You are viewing a plain text version of this content. The canonical link for it is here.

Posted to user@tika.apache.org by Sergiy Karpenko <se...@exoplatform.com> on 2010/07/19 15:27:06 UTC

Problem with Tika configuration

Hello, friends

I want configure tika to use only PDFParser

So I make  tika-config.xml with exact content:

<parser name="parse-pdf" class="org.apache.tika.parser.pdf.PDFParser">
  <mime>application/pdf</mime>
</parser>

And I have test

      File file = getResourceAsFile("/test-documents/testPDF.pdf");
      TikaConfig myTC = new
TikaConfig(getResourceAsFile("/test-documents/tika-config.xml"));
      String s1 = ParseUtils.getStringContent(file, myTC);

It fails on last line
java.lang.NullPointerException
    at
org.apache.tika.utils.ParseUtils.getStringContent(ParseUtils.java:111)
    at
org.apache.tika.utils.ParseUtils.getStringContent(ParseUtils.java:170)
    at
org.apache.tika.utils.ParseUtils.getStringContent(ParseUtils.java:188)
    at org.apache.tika.TestParsers.testOwnPDFParser(TestParsers.java:60)

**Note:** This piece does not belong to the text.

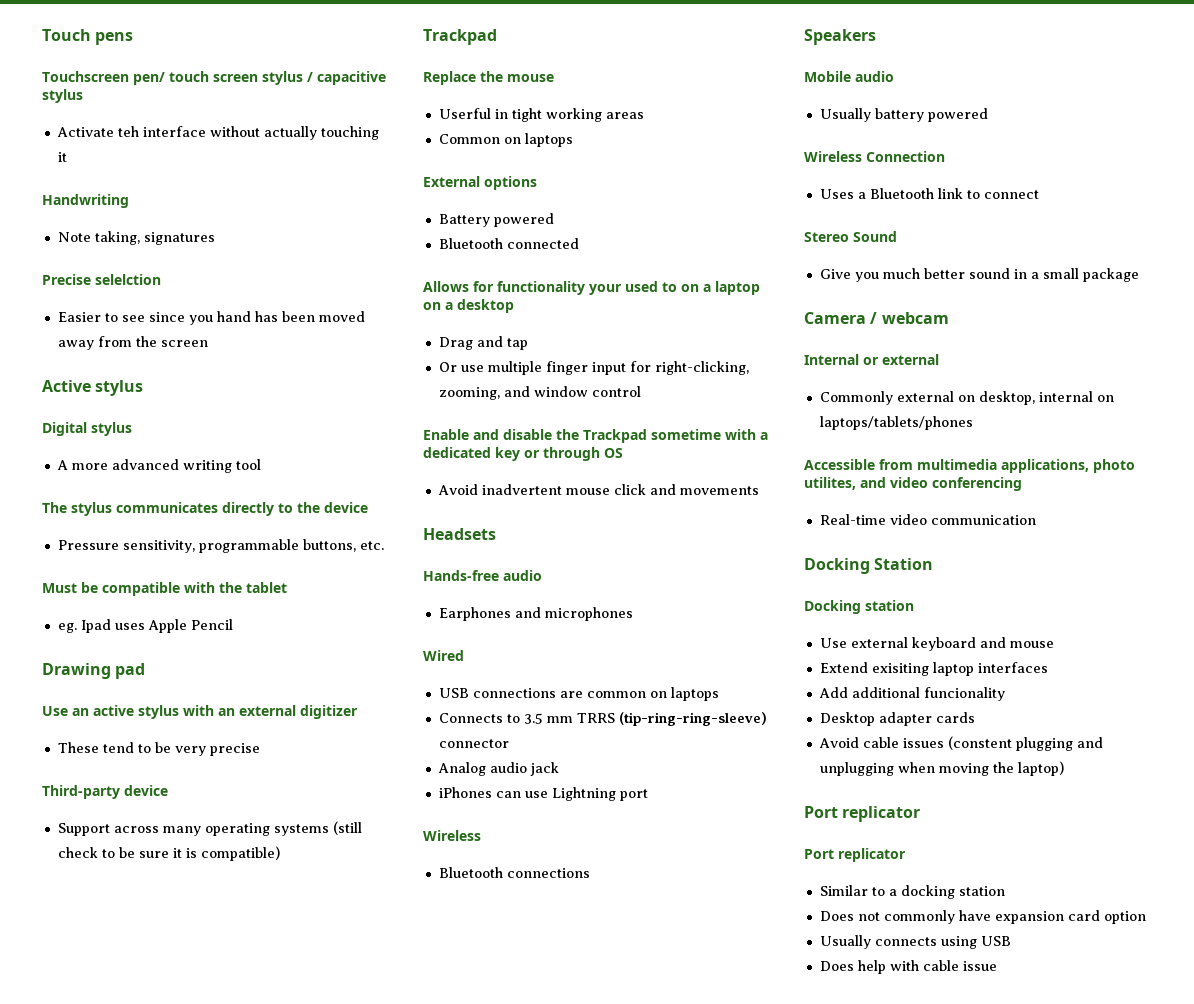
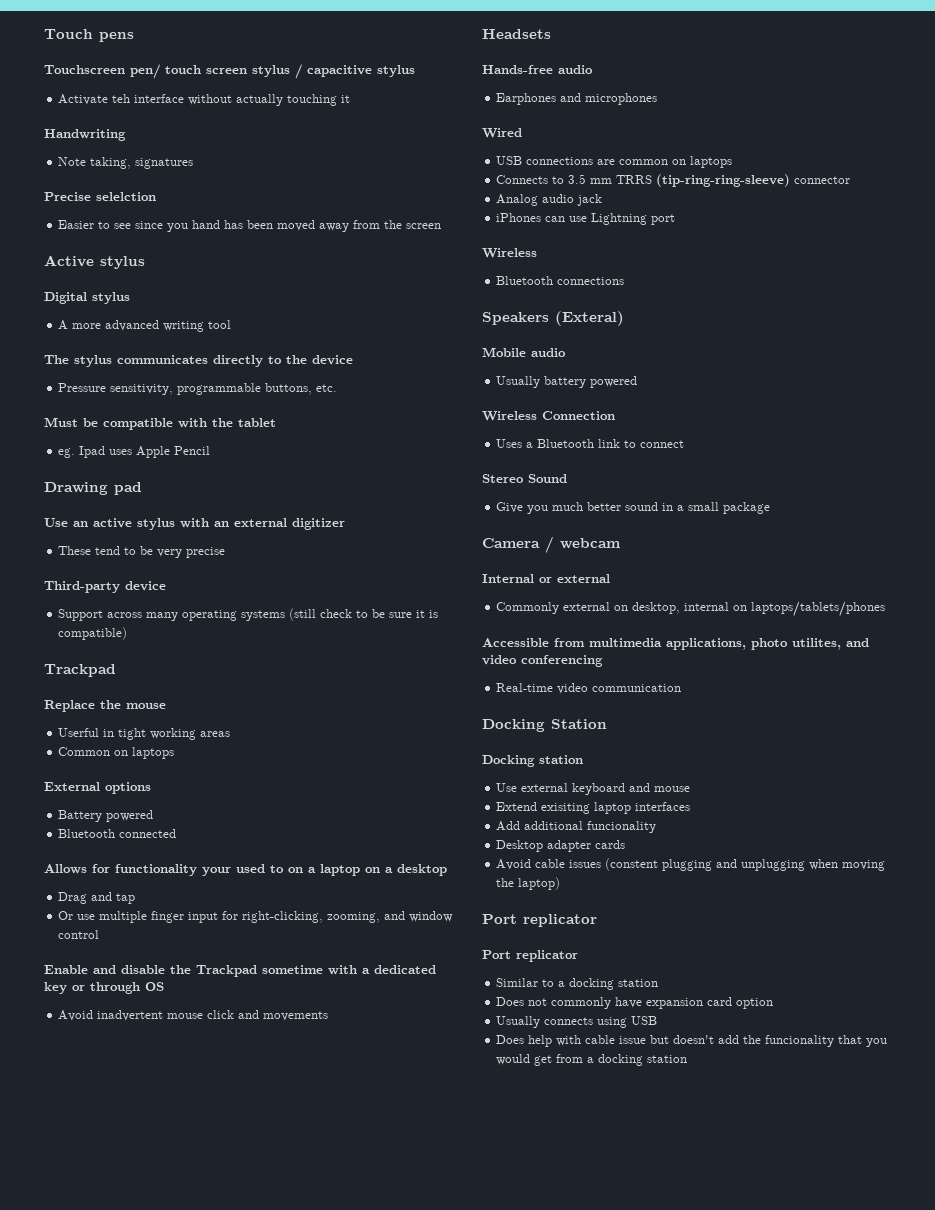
- Speakers
+ Speakers (Exteral)
- Does help with cable issue
+ Does help with cable issue but doesn't add the funcionality that you would get from a docking station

Debug shows that tika-config.xml contain incorrect configuration

Next one works fine:
<blabla>
<parser name="parse-pdf" class="org.apache.tika.parser.pdf.PDFParser">
  <mime>application/pdf</mime>
</parser>
</blabla>

Is there any documentation about Tika configuration, or at least a link to
correct and well formed tika-config.xml?

Thanks

Re: Problem with Tika configuration

Posted by Jukka Zitting <ju...@gmail.com>.

Hi,

On Mon, Jul 19, 2010 at 4:27 PM, Sergiy Karpenko
<se...@exoplatform.com> wrote:
> I want configure tika to use only PDFParser

The easiest way to achieve this is to directly use the PDFParser class
instead of working through the configuration.

>       File file = getResourceAsFile("/test-documents/testPDF.pdf");
>       TikaConfig myTC = new
> TikaConfig(getResourceAsFile("/test-documents/tika-config.xml"));
>       String s1 = ParseUtils.getStringContent(file, myTC);

Use something like this instead:

    Parser parser = new PDFParser();
    ContentHandler handler = new BodyContentHandler();
    Metadata metadata = new Metadata();
    ParseContext context = new ParseContext();

    InputStream stream = TikaInputStream.get(new File("document.pdf"));
    try {
        parser.parse(stream, handler, metadata, context);
    } finally {
        stream.close();
    }

    String content = handler.toString();

BR,

Jukka Zitting